With that done, I had to glue together the two dentaries. That’s hard to do: it’s awkward to brace them in position for the glue to set, and difficult to get the angle between the two bones correct so that the two articular cylinders both sit neatly in their receptacles in the cranium. Here’s the solution I came up with:
I rested the cranium upside down, covered the jaw with some thin, pliant plastic (actually a sandwich bag) and used the cranium itself as a perfectly proportioned brace to hold the dentaries in place. Then I was able to glue them more or less correctly, and to reinforce the joint with more glue once the first lot had set.
I’ve still not got it quite right — the mandibular symphysis is wonky — but I think it will do. And if I change my mind, I can always soak the mandible apart and try again.
(As a matter of fact, I’d already done that once, having initially glued the dentaries together at the wrong angle, so that the assembled mandible was too narrow, and wouldn’t articulate properly with the cranium.)
So now I have a pretty good mandible and cranium, as well as the first five cervical vertebrae (all but one of the postzygs of C5, which was lost in the head-removal process.) Here is the whole thing, put together, in dorsal view:
(You can see where the left zygomatic arch is damaged: the bones are not articulating correctly, as they do on the right.)
And here is the same assembly in left dorsolateral view:
And finally, the skull in anterodorsal view:
Note that the left canine is truncated. I am completely certain that this, at least, is not my doing, and must be damage that was done in life. Note, too, how the mandible is visibly wonky from this angle. Hmm. Maybe I will reset it again.
At the end of this process, I have a pretty nice cat skull. Unfortunately, I have seven shards left over, none of them more than about fifteen millimeters long. Here they are:
I’d welcome any help in figuring out what these bits are, and where on the skull they should be reattached. I don’t want to just throw them away. Click through for much higher resolution to get a better idea of what’s what. The top right piece is such a weird shape that someone must know what it is. The two peices at bottom right seem to be pairs, but I don’t know what they are a pair of. The rest? No idea.
I leave you with the dorsal view again, but this time in glorious 3D for those of you who have been wise enough to get some red-cyan 3D glasses. (Seriously folks, they’re like fifty cents a pair. Just get some. You won’t regret it.)
Some time soon: those first five cervicals in more detail.
September 17, 2015 at 10:48 am
nice!
Make roundabout photos and I’ll ‘gammetrize it for you!
September 17, 2015 at 10:50 am
Thanks, David! I appreciate the offer, but I think this skull is too smashed up to warrant that treatment (at least unless I figure out how to reattach the fragments. I hope to have a better cat skull soon, though.
September 17, 2015 at 4:13 pm
The paired elements are almost certainly the missing nasal bones, which would fill in the top of the inverted-V-shape of the current nasal opening. The hook-shaped bone on the upper right of your leftover bits photo is the pterygoid process of one of the sphenoids. I’ll send you pictures of my own cat skull – which I found out in a cow pasture in Oklahoma – so you can see where it fits.
To ID the rest of the bits you’ll probably need to have an intact skull on hand to compare with. Nice job getting this one back to together – when I saw the pile of pieces I was not terribly optimistic.
September 17, 2015 at 4:23 pm
Nasals were my first thought. I just can’t see how to fit them in, though. I’ll have another go tonight.
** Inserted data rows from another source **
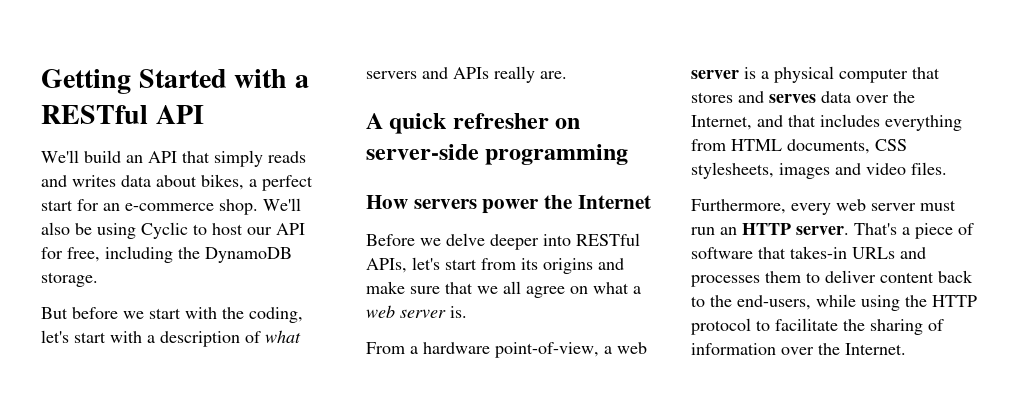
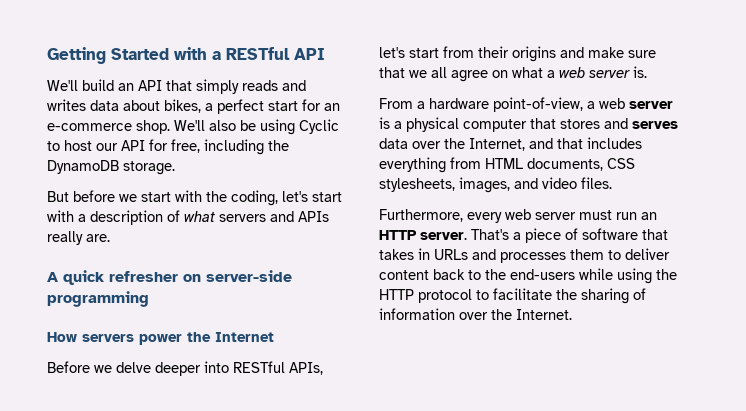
- Before we delve deeper into RESTful APIs, let's start from its origins and make sure that we all agree on what a web server is.
+ Before we delve deeper into RESTful APIs, let's start from their origins and make sure that we all agree on what a web server is.
- From a hardware point-of-view, a web server is a physical computer that stores and serves data over the Internet, and that includes everything from HTML documents, CSS stylesheets, images and video files.
+ From a hardware point-of-view, a web server is a physical computer that stores and serves data over the Internet, and that includes everything from HTML documents, CSS stylesheets, images, and video files.
- That's a piece of software that takes-in URLs and processes them to deliver content back to the end-users, while using the HTTP protocol to facilitate the sharing of information over the Internet.
+ That's a piece of software that takes in URLs and processes them to deliver content back to the end-users while using the HTTP protocol to facilitate the sharing of information over the Internet.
Good news on the sphenoid, though: I’ve found where it (more or less) fits. Thanks!
September 18, 2015 at 5:13 am
Thought on gluing the dentaries back together. Problem: holding them together in just the right position while the glue dries. Ideal but unobtainable solution: an arrangement of clamps that can be adjusted to arbitrary positions and angles. Possible (I haven’t tried this, it’s just a thought that occurred) way of approximating to said solution: lump of modelling clay — insert the unglued end of the bone into the clay deep enough to hold it steady, add glue and press unglued end of other dentary into clay in such a way as to hold it at the desired position and angle.
???
September 18, 2015 at 6:14 am
Yes, I wondered about using plasticine, but then I worried about its oils leeching into the bone and discolouring it. As it turned out, bracing the mandibles in the cranium itself was pretty good.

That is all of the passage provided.